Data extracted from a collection
»»

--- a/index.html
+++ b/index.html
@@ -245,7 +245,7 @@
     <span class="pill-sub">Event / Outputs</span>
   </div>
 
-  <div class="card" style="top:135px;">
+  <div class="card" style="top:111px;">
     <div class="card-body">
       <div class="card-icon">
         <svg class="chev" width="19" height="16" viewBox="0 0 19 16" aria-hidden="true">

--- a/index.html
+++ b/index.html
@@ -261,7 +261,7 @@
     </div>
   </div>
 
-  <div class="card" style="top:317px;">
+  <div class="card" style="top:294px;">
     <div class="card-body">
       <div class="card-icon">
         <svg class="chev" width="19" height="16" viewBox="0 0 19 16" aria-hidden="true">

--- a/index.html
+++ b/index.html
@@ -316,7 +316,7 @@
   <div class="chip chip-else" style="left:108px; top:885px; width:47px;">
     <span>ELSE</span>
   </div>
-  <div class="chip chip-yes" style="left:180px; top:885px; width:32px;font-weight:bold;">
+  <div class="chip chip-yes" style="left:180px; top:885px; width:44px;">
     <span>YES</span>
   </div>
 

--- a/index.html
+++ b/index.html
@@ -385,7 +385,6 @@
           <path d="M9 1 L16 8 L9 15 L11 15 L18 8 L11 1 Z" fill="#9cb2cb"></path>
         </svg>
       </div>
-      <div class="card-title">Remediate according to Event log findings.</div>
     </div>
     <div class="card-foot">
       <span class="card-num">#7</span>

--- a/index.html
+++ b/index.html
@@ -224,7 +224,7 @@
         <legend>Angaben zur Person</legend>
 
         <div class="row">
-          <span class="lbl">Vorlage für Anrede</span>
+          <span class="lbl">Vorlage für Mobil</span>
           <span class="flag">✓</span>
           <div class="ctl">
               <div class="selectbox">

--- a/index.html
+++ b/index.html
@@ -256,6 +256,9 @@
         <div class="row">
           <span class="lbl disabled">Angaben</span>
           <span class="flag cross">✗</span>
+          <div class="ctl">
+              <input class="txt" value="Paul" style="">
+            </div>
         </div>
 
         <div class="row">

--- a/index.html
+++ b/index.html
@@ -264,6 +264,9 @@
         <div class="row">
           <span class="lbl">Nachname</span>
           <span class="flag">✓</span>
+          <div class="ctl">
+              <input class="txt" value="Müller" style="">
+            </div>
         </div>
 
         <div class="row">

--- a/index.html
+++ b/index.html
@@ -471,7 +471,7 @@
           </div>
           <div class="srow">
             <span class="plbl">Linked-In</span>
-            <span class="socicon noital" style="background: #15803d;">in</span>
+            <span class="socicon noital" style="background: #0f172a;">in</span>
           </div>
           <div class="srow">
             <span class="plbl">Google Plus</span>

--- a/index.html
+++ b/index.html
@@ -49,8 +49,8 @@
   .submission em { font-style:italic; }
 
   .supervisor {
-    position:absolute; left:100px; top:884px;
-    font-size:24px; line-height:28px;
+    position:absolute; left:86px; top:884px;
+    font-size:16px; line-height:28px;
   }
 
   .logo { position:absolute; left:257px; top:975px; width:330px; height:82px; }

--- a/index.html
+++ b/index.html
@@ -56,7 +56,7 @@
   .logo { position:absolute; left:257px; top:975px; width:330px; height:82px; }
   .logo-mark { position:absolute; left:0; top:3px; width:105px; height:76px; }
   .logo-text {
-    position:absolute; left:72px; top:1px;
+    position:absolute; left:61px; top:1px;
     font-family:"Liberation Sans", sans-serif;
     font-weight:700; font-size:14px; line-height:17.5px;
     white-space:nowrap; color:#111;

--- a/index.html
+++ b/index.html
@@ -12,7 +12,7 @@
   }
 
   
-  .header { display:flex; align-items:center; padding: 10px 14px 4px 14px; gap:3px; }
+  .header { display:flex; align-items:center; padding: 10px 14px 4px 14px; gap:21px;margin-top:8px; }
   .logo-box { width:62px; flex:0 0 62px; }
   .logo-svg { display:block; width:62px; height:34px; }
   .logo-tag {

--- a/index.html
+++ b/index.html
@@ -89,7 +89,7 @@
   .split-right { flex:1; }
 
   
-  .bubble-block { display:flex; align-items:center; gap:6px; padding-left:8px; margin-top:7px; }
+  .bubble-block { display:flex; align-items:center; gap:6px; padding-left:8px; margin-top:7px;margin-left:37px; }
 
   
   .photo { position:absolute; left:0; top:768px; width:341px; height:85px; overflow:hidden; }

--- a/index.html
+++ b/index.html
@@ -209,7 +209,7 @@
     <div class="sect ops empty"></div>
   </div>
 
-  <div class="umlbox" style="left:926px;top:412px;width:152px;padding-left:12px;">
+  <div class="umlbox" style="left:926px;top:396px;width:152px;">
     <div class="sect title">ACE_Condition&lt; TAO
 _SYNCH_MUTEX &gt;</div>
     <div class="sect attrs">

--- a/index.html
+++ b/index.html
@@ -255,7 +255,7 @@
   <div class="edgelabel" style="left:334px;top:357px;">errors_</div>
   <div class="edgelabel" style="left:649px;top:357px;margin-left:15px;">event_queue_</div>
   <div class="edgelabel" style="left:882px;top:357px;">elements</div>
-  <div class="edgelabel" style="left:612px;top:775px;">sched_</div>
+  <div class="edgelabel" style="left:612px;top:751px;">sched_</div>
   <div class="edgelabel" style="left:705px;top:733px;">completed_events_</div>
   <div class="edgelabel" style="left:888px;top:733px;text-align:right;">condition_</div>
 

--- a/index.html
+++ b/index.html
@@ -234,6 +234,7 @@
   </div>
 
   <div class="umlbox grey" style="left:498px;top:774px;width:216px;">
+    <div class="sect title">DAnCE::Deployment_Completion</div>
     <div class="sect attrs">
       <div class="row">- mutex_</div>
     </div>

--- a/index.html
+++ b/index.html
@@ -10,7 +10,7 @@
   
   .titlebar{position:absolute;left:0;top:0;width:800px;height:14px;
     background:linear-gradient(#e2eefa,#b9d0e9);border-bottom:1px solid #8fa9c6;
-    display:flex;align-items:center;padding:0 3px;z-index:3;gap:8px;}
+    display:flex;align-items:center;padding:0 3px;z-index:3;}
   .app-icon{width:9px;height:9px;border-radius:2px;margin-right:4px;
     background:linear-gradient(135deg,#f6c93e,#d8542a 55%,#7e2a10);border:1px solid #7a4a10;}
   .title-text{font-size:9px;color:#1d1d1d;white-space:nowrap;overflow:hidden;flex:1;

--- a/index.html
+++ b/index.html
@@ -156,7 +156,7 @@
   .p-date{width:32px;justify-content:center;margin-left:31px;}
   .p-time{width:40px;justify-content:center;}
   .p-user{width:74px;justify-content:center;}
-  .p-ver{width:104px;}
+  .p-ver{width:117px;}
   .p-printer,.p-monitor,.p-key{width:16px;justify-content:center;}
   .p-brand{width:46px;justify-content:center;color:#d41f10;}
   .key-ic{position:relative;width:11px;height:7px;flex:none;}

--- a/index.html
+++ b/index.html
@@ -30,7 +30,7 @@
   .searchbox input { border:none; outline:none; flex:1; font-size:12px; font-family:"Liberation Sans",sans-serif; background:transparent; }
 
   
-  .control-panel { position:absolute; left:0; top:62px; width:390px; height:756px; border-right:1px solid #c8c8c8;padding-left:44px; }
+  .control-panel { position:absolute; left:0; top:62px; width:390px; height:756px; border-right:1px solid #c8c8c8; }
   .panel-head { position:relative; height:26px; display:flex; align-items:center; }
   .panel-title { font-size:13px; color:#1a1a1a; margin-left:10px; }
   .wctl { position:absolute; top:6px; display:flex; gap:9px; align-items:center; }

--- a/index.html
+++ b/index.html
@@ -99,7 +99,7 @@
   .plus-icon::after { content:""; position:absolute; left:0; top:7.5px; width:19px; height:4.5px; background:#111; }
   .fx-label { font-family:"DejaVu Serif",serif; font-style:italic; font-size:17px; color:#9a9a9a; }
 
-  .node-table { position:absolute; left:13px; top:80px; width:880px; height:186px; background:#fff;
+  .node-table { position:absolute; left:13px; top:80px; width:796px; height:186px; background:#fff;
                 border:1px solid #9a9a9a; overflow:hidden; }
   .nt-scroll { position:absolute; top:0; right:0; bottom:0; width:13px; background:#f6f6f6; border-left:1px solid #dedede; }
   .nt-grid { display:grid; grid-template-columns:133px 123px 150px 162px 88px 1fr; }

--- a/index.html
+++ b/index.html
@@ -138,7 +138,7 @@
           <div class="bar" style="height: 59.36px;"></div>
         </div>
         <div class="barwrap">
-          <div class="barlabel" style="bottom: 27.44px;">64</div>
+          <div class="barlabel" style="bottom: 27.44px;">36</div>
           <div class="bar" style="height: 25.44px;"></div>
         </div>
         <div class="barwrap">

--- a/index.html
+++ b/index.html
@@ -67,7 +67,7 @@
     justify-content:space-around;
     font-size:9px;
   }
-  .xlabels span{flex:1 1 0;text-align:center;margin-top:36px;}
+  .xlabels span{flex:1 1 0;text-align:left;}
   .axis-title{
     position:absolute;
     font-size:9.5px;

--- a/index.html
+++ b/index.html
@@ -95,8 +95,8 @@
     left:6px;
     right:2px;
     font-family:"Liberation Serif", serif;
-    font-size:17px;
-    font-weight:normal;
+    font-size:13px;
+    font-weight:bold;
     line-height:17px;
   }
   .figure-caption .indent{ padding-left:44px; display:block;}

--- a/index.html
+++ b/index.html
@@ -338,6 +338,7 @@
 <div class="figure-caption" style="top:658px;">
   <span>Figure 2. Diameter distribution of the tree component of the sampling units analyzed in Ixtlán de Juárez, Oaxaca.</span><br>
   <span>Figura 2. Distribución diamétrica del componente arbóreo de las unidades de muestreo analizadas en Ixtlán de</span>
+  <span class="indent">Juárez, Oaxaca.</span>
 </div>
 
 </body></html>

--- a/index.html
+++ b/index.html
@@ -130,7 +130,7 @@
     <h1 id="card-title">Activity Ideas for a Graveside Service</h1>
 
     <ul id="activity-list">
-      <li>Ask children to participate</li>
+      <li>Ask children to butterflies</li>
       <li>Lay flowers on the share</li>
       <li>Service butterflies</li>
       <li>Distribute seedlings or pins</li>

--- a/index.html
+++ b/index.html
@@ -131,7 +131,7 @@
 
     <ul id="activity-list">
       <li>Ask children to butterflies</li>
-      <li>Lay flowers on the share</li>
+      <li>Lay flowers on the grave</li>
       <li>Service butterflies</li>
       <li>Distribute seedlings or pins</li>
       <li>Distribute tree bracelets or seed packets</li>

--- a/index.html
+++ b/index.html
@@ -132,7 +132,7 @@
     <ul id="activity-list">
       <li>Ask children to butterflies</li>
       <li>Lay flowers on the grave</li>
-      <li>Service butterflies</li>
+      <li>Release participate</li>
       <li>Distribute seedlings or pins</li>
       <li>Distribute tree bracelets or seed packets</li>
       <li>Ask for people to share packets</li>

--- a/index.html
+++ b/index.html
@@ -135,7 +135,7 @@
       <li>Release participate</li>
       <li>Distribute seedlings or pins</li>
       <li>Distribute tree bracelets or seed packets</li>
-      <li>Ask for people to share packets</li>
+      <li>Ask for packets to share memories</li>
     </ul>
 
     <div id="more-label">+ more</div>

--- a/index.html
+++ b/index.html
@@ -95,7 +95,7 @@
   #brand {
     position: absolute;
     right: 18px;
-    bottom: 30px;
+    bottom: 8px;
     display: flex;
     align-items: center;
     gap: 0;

««

Exercise: With the string "input" as the key, filter the data above and show the lines that match.

Answer space:
+              <input class="txt" value="Paul" style="">
+              <input class="txt" value="Müller" style="">
   .searchbox input { border:none; outline:none; flex:1; font-size:12px; font-family:"Liberation Sans",sans-serif; background:transparent; }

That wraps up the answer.